Obama stuck to guns on bin Laden


He did what he said he would do.

Five times I have interviewed President Obama, and in each conversation I raised the hunt for Osama bin Laden in Pakistan.

Going back through the tapes and transcripts, I’m reminded that he was as consistent in his remarks as I was in repeatedly asking. And in the end, it went down just the way he promised.

That bin Laden was hiding in plain view, in the shadow of the military academy of the Pakistani army, in a community noted for the numbers of its military retirees, is testament to Pakistan’s obfuscation of our objectives. Obama was right to therefore disregard its sovereignty.

Intelligence gathering

U.S. intelligence learned of the compound in Abbottabad in August. Two months later, on Oct. 27, I interviewed Obama and asked, “Is it at a point, sir, where it’s time to send our special forces across that Afghan-Pakistan border, engaged in the hunt of bin Laden and Ayman al-Zawahiri?”

The president was understandably reluctant to go into details about covert U.S. operations in Pakistan, though he did allude to such activity: “I will say that we are ramping up the pressure each and every day. And I’m actually confident that the work that Gen. (David) Petraeus is doing on the Afghan side of the border, the cooperation we’ve begun to get from the Pakistanis on their side of the border, is starting to have an effect. But as you and I have talked about before, every day I’ve got a team of some of our best people who are still looking for bin Laden, still looking for Zawahiri, still focused on making sure that we are defeating and dismantling al-Qaida once and for all.”

In the midst of the celebrations for how this ended, it is important to remember that there was a time when Sen. Obama was derided for saying he would act in the manner he just pursued. That happened in August 2007, when he said he would move on actionable intelligence regarding high-value terrorist targets if Pakistan did not.

Sens. Hillary Rodham Clinton and Christopher Dodd, among others, were critical of those remarks. He did not temper his comments.

Obama has been a constant critic of our outsourcing of the hunt for bin Laden. In March 2008, he told me that the Pakistanis “have been playing us like a violin.”

When we spoke a month later, he said: “When it comes to military aid, we shouldn’t be propping up Pakistan’s military when they’re focused on a possible war with India and ignoring the very immediate and real threat of militants who are in their territories. And our aid has to be in some ways contingent on them making a serious effort.”

Covert operations

In our next conversation, on Oct. 9, 2008, Obama again chastised those in Pakistan who were willing to harbor America’s enemies and reiterated his intention to authorize covert operations to target high-value adversaries within that country.

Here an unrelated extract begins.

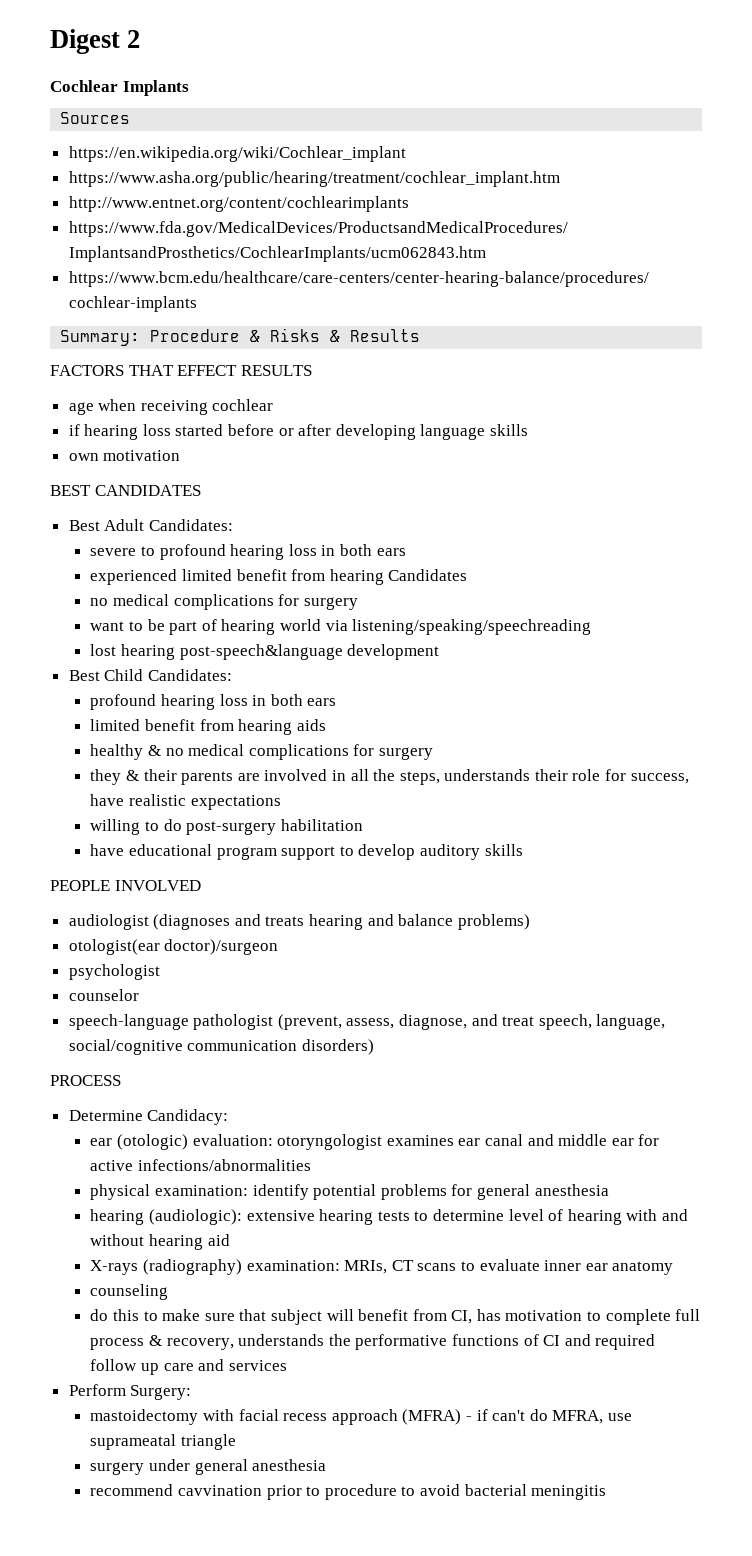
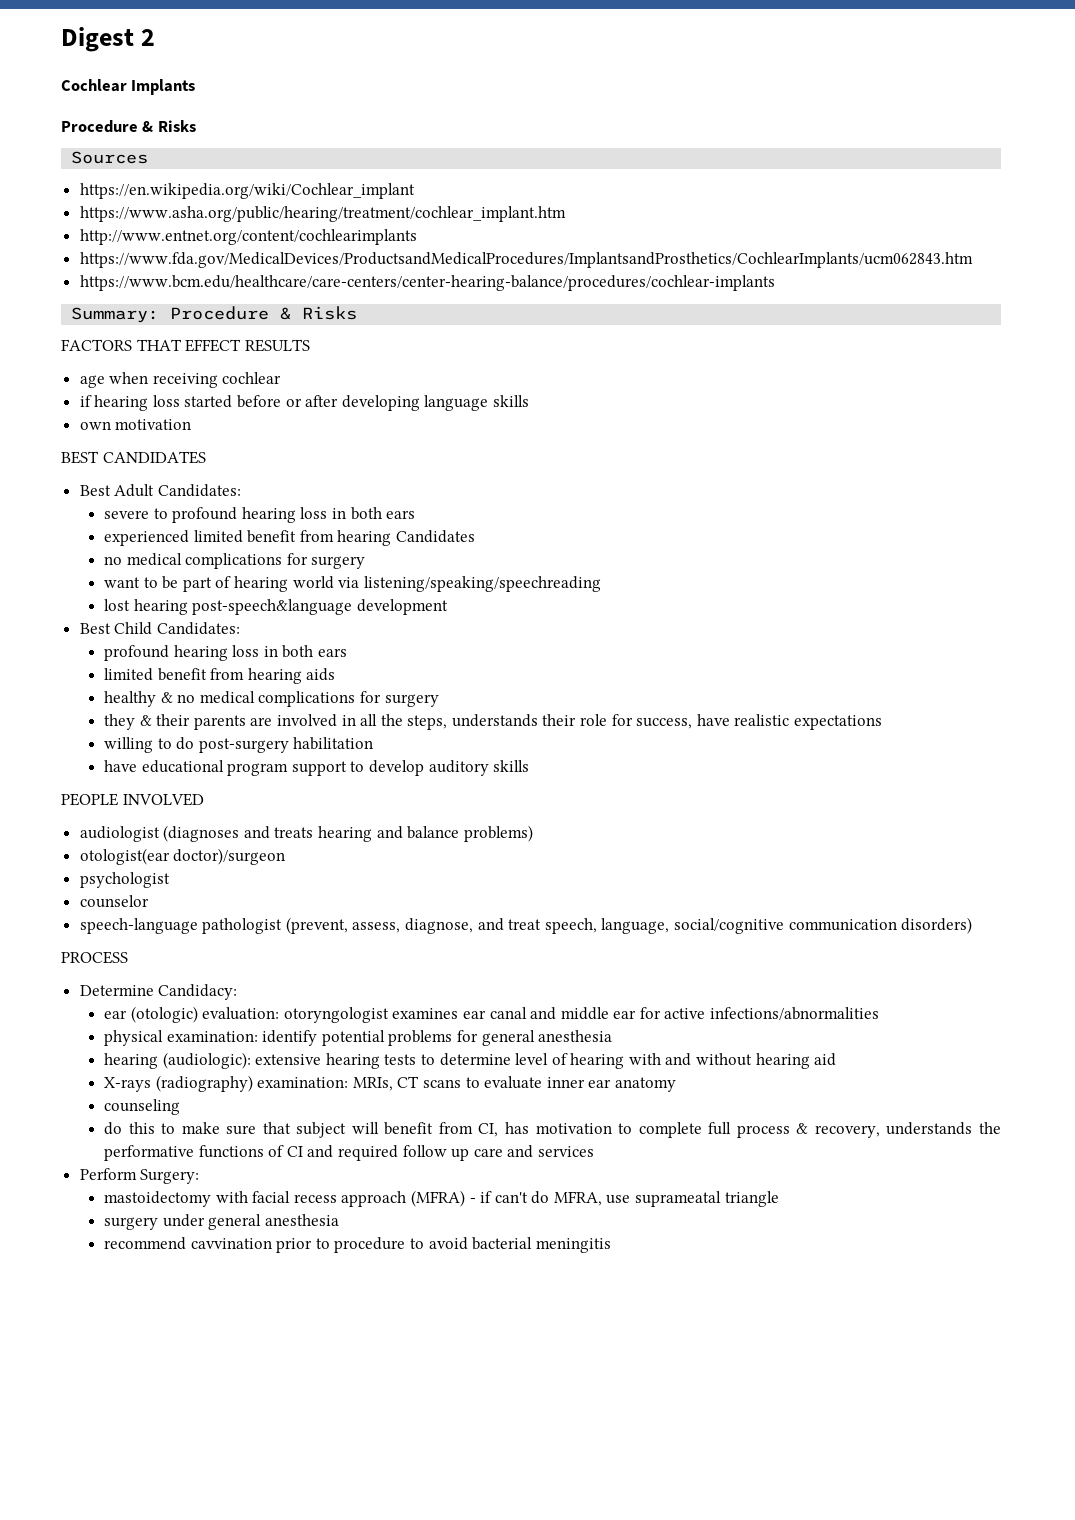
(189, 88) none -> [61,120,196,133] // Procedure & Risks
[330,329,421,342] & Results -> (358, 313) none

As the war in Iraq wound down, he told me, the United States also would have to “send a strong message to Pakistan that we can’t tolerate safe havens for bin Laden, where he’s training terrorists to kill Americans. We can’t tolerate it. Now we need to work with Pakistan to dismantle those training camps and kill bin Laden. But if Pakistan is unwilling or unable to take bin Laden out and we have him in our sights, we’ve got to do it.”

When I spoke to Obama in the White House in August 2009, he told me that the Pakistani army was “for the first time actually fighting in a very aggressive way, and that’s how we took out Baitullah Mehsud, the top Taliban leader in Pakistan, who was also one of bin Laden’s key allies.”

But when that level of pursuit did not last, Obama acted without consulting the Pakistanis.

In view of what he said so often, it’s difficult to fathom that so many have for so long questioned his resolve in destroying America’s enemies.

Michael Smerconish writes a weekly column for The Philadelphia Inquirer. Distributed by McClatchy-Tribune Information Services.